▶ _WHAT TO PRODUCE_: Make an exact copy of every entry.

▶ _STUDY MATERIAL_:
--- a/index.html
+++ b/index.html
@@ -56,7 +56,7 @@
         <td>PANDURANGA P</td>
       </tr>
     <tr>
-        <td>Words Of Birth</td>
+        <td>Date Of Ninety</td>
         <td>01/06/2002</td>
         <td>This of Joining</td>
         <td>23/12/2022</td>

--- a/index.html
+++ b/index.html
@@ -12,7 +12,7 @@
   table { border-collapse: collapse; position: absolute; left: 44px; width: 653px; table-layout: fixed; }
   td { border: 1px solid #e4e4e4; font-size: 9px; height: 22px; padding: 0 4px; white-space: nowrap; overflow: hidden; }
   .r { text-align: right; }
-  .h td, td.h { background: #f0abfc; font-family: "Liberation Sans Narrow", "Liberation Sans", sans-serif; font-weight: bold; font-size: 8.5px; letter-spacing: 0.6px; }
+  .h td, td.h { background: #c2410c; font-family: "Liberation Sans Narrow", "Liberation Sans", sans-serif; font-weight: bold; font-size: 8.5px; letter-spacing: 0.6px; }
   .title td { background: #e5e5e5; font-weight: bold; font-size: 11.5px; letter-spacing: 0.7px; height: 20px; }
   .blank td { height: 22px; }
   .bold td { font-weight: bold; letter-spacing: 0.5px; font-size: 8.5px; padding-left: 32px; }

▶ _SOLUTION_:
--- a/index.html
+++ b/index.html
@@ -56,7 +56,7 @@
         <td>PANDURANGA P</td>
       </tr>
     <tr>
-        <td>Words Of Birth</td>
+        <td>Date Of Ninety</td>
         <td>01/06/2002</td>
         <td>This of Joining</td>
         <td>23/12/2022</td>

--- a/index.html
+++ b/index.html
@@ -12,7 +12,7 @@
   table { border-collapse: collapse; position: absolute; left: 44px; width: 653px; table-layout: fixed; }
   td { border: 1px solid #e4e4e4; font-size: 9px; height: 22px; padding: 0 4px; white-space: nowrap; overflow: hidden; }
   .r { text-align: right; }
-  .h td, td.h { background: #f0abfc; font-family: "Liberation Sans Narrow", "Liberation Sans", sans-serif; font-weight: bold; font-size: 8.5px; letter-spacing: 0.6px; }
+  .h td, td.h { background: #c2410c; font-family: "Liberation Sans Narrow", "Liberation Sans", sans-serif; font-weight: bold; font-size: 8.5px; letter-spacing: 0.6px; }
   .title td { background: #e5e5e5; font-weight: bold; font-size: 11.5px; letter-spacing: 0.7px; height: 20px; }
   .blank td { height: 22px; }
   .bold td { font-weight: bold; letter-spacing: 0.5px; font-size: 8.5px; padding-left: 32px; }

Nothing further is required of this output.